Another techpitch, another clutch of killer startups (and some not-so-killer ones, too).

As usual, the event was hosted by Danvers Bailleu from Pinsett Masons, startup lawyer to the stars.  The panel consisted of founders, and a range of VCs from Passion, Black Sheep, etc.

Without further ado, we shall proceed to the main event – the startups!  Here’s a selection of the frontrunners:

First and quite possibly foremost was Bantr (@bantrtv).  This was a truly impressive concept, which I’ve seen before.  The basic premise is to give people somewhere to talk/argue about football.  When you consider the enormity of the global fan base for soccer, you have to admit that even the worst monetisation model would payout if Bantr captured a significant share of global eyeballs for football.  In fact, it’s quite amazing that nothing similar exists already.  Football fans love the chat, so anyone that owns the space for them to squabble in will likely clean up.  This is one of the few businesses I’ve seen recently that could genuinely hit a billion-dollar valuation. What’s more, there’s obviously potential for expanding into Rugby, NFL, F1, 20:20, etc.  I would recommend giving serious consideration to an investment, if it’s your field.

Sticking with the football theme was BlueFields.  This is a simple application which allows amateur football teams to manage player availability and collect subs.  Think of it a little like meetup.com for amateur football clubs – a simple, narrrowly defined app which performs a single function very well.  I love businesses like this, which have an obvious economic benefit to users, a clear business model, and crucially a realistic route to market.  It’s just the kind of sensible business model that is highly likely to succeed online.

Livemusicstage are doing something fairly novel, and in a big market.  They’re webcasting live gigs.  This makes a lot of sense in two particular use cases: international fan base access, and ‘exclusive’ private gigs.  Whilst it’s unlikely you’ll pay £40 to watch a band online if you can drive down the road and see them play Wembley, it’s perfectly possible that someone in Brazil might shell out to watch their favourite band play in London.  Furthermore, if you’re offered the chance to see a band play in their rehearsal studio, bedroom, or spaceship, there is every chance you’ll pay to see it.

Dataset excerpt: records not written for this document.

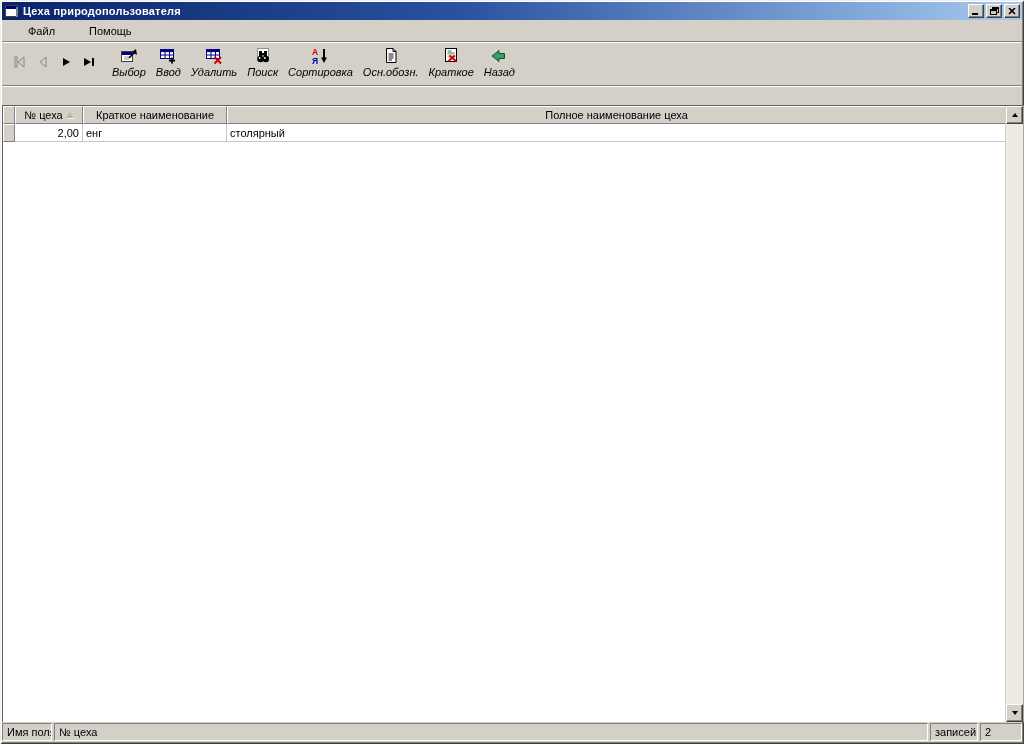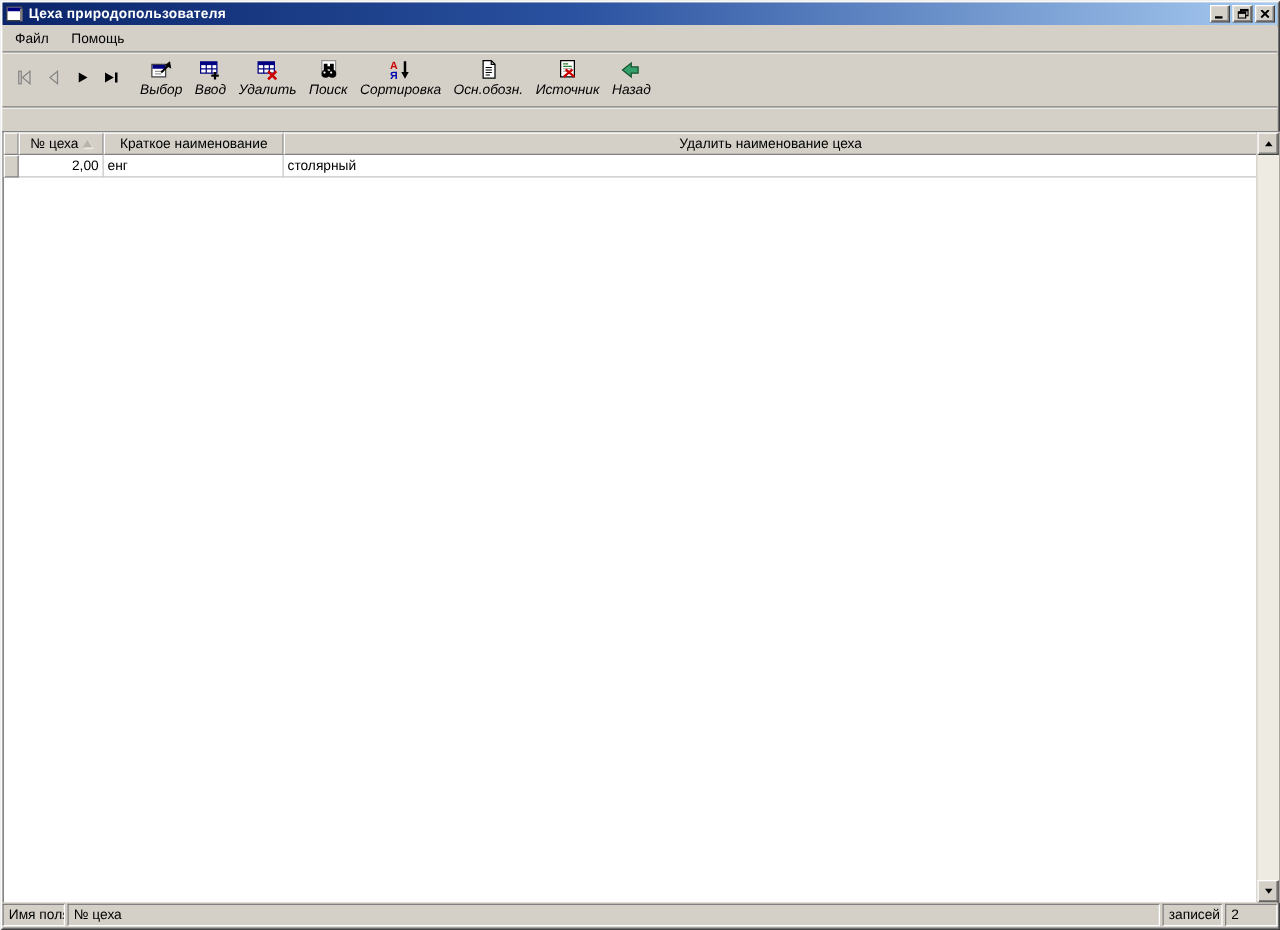--- a/index.html
+++ b/index.html
@@ -12,21 +12,21 @@
     display:flex;align-items:center;padding:0 2px;}
   .app-icon{width:14px;height:13px;margin-left:1px;flex:0 0 auto;display:block;}
   .title-text{color:#fff;font-weight:bold;font-size:11px;margin-left:4px;flex:1;white-space:nowrap;letter-spacing:.2px;}
   .win-controls{display:flex;align-items:center;gap:2px;}
   .winbtn{width:16px;height:14px;background:#d4d0c8;border:1px solid;border-color:#fff #404040 #404040 #fff;
     box-shadow:inset -1px -1px 0 #808080;display:flex;align-items:center;justify-content:center;padding:0;cursor:default;}
   .winbtn svg{display:block;}
   
   .menubar{position:absolute;top:21px;left:2px;right:2px;height:20px;background:#d4d0c8;
     display:flex;align-items:center;border-bottom:1px solid #808080;box-shadow:0 1px 0 #fff;}
-  .menu-item{padding:2px 8px;margin-left:2px;white-space:nowrap;}
+  .menu-item{padding:2px 8px;margin-left:18px;white-space:nowrap;}
   
   .toolbar{position:absolute;top:43px;left:2px;right:2px;height:42px;background:#d4d0c8;
     display:flex;align-items:flex-start;border-bottom:1px solid #808080;box-shadow:0 1px 0 #fff;}
   .navgroup{display:flex;align-items:center;gap:7px;margin:12px 10px 0 10px;}
   .navbtn{width:16px;height:14px;display:flex;align-items:center;justify-content:center;}
   .toolbtn{display:flex;flex-direction:column;align-items:center;padding:2px 5px 1px 5px;margin-top:1px;}
   .ticon{width:20px;height:19px;display:flex;align-items:center;justify-content:center;}
   .tlabel{font-size:11px;white-space:nowrap;margin-top:1px;font-style:italic;}
   
   .band{position:absolute;top:87px;left:2px;right:2px;height:18px;background:#d4d0c8;}
@@ -215,21 +215,21 @@
 
     <div class="toolbtn">
       <span class="ticon">
         <svg width="18" height="18" viewBox="0 0 18 18">
           <rect x="3.5" y="1.5" width="11" height="13" fill="#fff" stroke="#000"></rect>
           <path d="M5.5 4 h4 M5.5 6 h7" stroke="#2e7d32" stroke-width="1"></path>
           <path d="M5.5 8 h7 M5.5 10 h7" stroke="#9a9a9a" stroke-width="0.9"></path>
           <path d="M6 14.5 L13 8.5 M7.5 8.5 L14.5 14.5" stroke="#cc0000" stroke-width="1.8"></path>
         </svg>
       </span>
-      <span class="tlabel">Источник</span>
+      <span class="tlabel">Краткое</span>
     </div>
 
     <div class="toolbtn">
       <span class="ticon">
         <svg width="18" height="18" viewBox="0 0 18 18">
           <polygon points="2,9 9,3.5 9,6.5 14.5,6.5 14.5,11.5 9,11.5 9,14.5" fill="#35a06c" stroke="#14532d" stroke-width="1"></polygon>
         </svg>
       </span>
       <span class="tlabel">Назад</span>
     </div>
@@ -242,21 +242,21 @@
       <div class="grid-header">
         <div class="hcell corner"></div>
         <div class="hcell w1">
           <span>№ цеха</span>
           <span class="sort-tri"></span>
         </div>
         <div class="hcell w2">
           <span>Краткое наименование</span>
         </div>
         <div class="hcell w3">
-          <span>Удалить наименование цеха</span>
+          <span>Полное наименование цеха</span>
         </div>
       </div>
 
 
       <div class="grid-row">
         <div class="gutter raised"></div>
         <div class="cell w1 num">2,00</div>
         <div class="cell w2">енг</div>
         <div class="cell w3">столярный</div>
       </div>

This allows bands not only to open up new revenue streams, but also to create new publicity. I’ve seen the app privately, and there are some cool features to enhance the experience, such as chat and actions. This is one to watch….

SeekAndAdore are a marketplace for artisans. Their business model is simple: offer an online gallery experience, but at a lower price than the galleries do. However, this still leaves them priced high, from a merchant’s point of view. Whilst a 30% rip seems reasonable for a digital sale, once you’re talking wages and materials on each and every sale, it all seems rather steep. For me, this made the idea less than appealing, as there are competitors which don’t take such a deep dig. Nevertheless, the business made it into the top three – as did BlueFields and Bantr.

There was good agreememnt between the audience and judges, and I feel the stronger apps from the night definitely did better. However, I do think that liveMusicStage deserved recognition.

Other services presenting included:
CompareMySolar, who help householders find installers for their solar project; Ditto; Novativ Media, who install tocuhscreen advertising platforms in taxis and minicabs, and finally Pepper.